=== Records to process ===
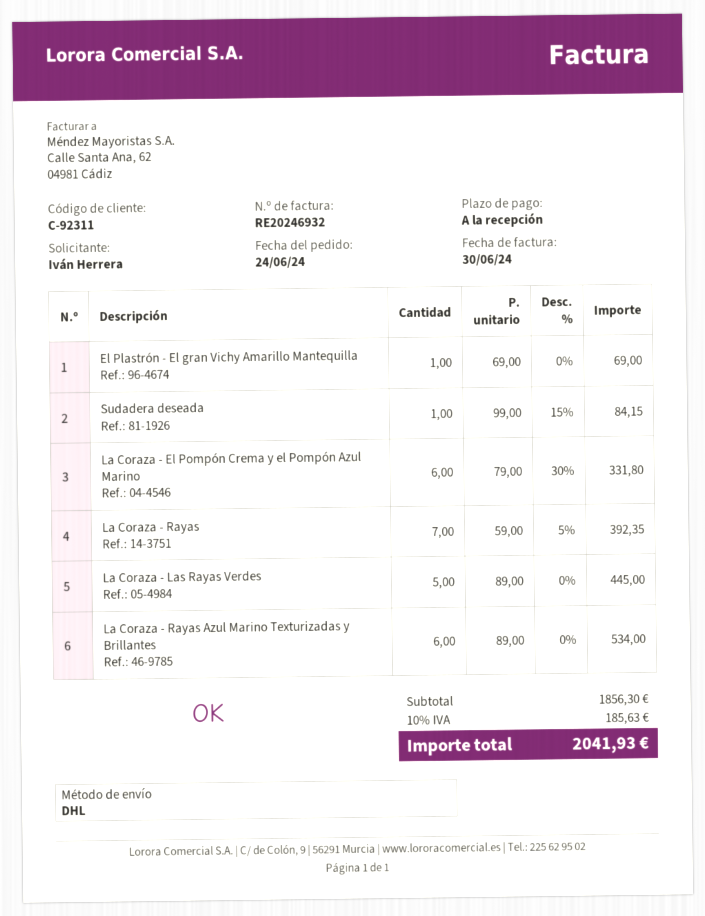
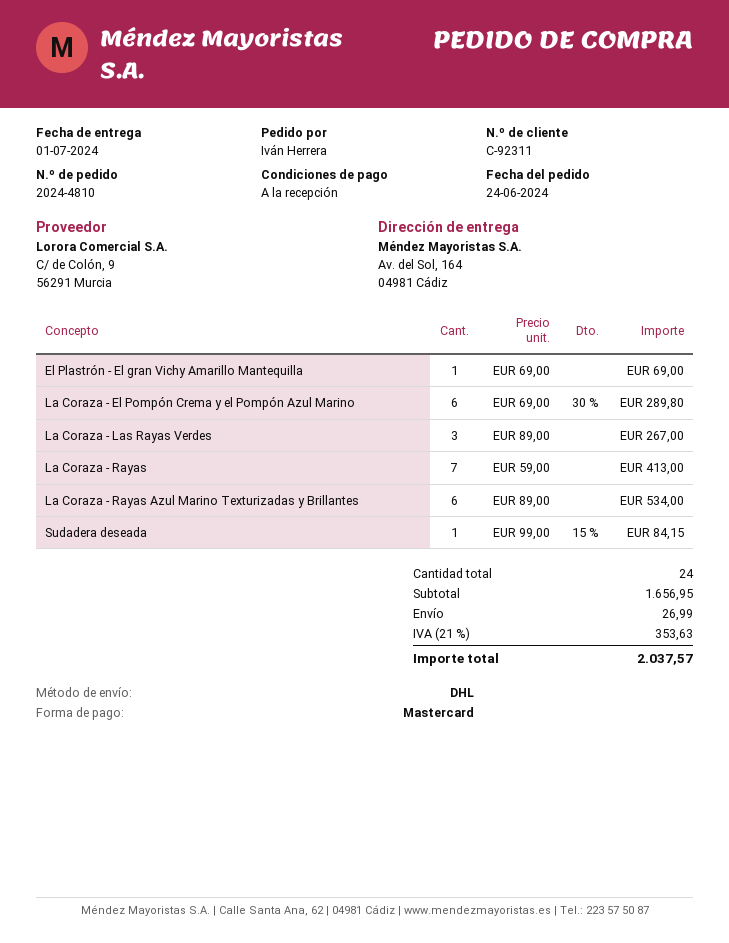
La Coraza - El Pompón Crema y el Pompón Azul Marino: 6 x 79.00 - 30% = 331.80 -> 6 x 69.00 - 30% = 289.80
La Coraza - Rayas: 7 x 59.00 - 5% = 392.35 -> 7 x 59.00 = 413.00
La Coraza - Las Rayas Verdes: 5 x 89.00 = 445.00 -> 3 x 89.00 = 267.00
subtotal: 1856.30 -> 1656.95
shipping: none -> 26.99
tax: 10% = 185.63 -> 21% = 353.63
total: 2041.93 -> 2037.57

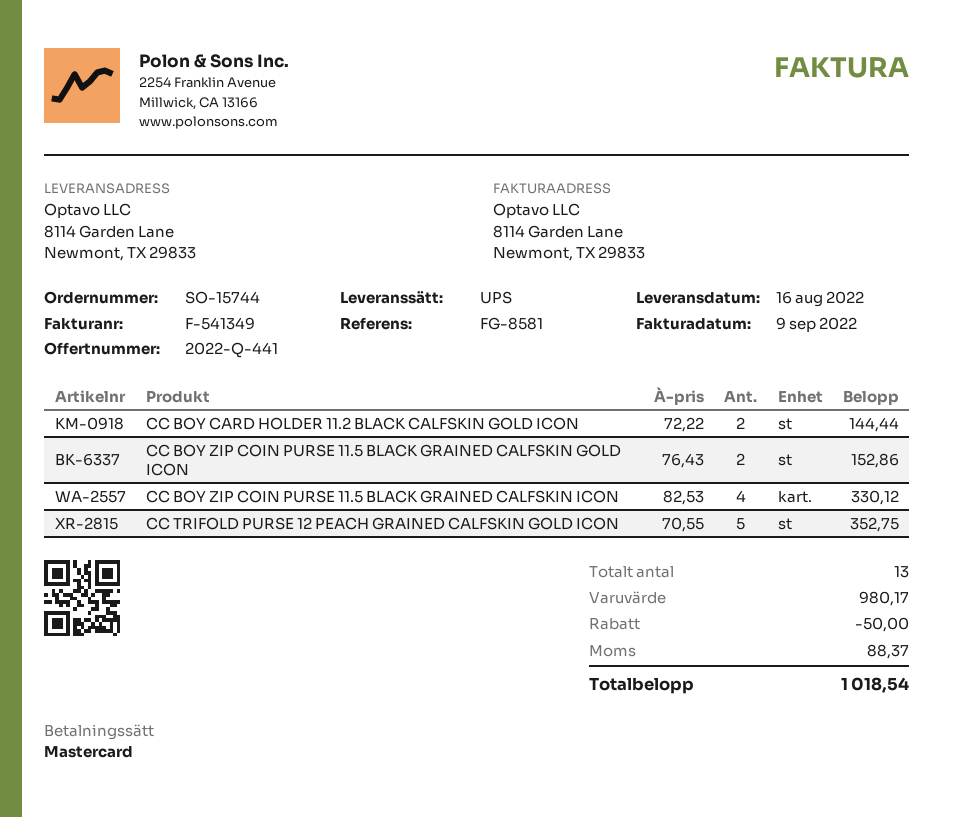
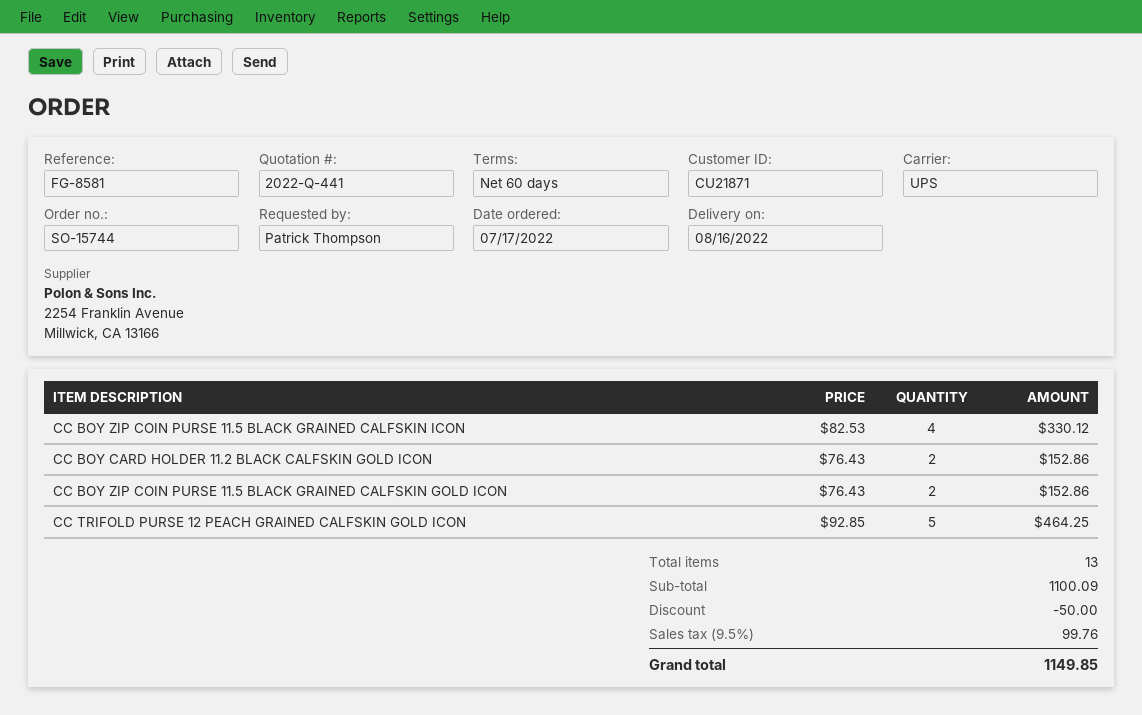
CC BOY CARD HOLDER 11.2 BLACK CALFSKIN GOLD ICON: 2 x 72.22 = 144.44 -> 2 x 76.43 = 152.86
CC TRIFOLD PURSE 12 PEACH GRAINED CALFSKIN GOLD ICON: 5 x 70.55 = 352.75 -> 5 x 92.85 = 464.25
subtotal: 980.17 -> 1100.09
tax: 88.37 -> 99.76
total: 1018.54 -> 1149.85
===
■ **Goal of the exercise**
Filter the records above down to the lines containing "GOLD".

■ **Response to this task**
CC BOY CARD HOLDER 11.2 BLACK CALFSKIN GOLD ICON: 2 x 72.22 = 144.44 -> 2 x 76.43 = 152.86
CC TRIFOLD PURSE 12 PEACH GRAINED CALFSKIN GOLD ICON: 5 x 70.55 = 352.75 -> 5 x 92.85 = 464.25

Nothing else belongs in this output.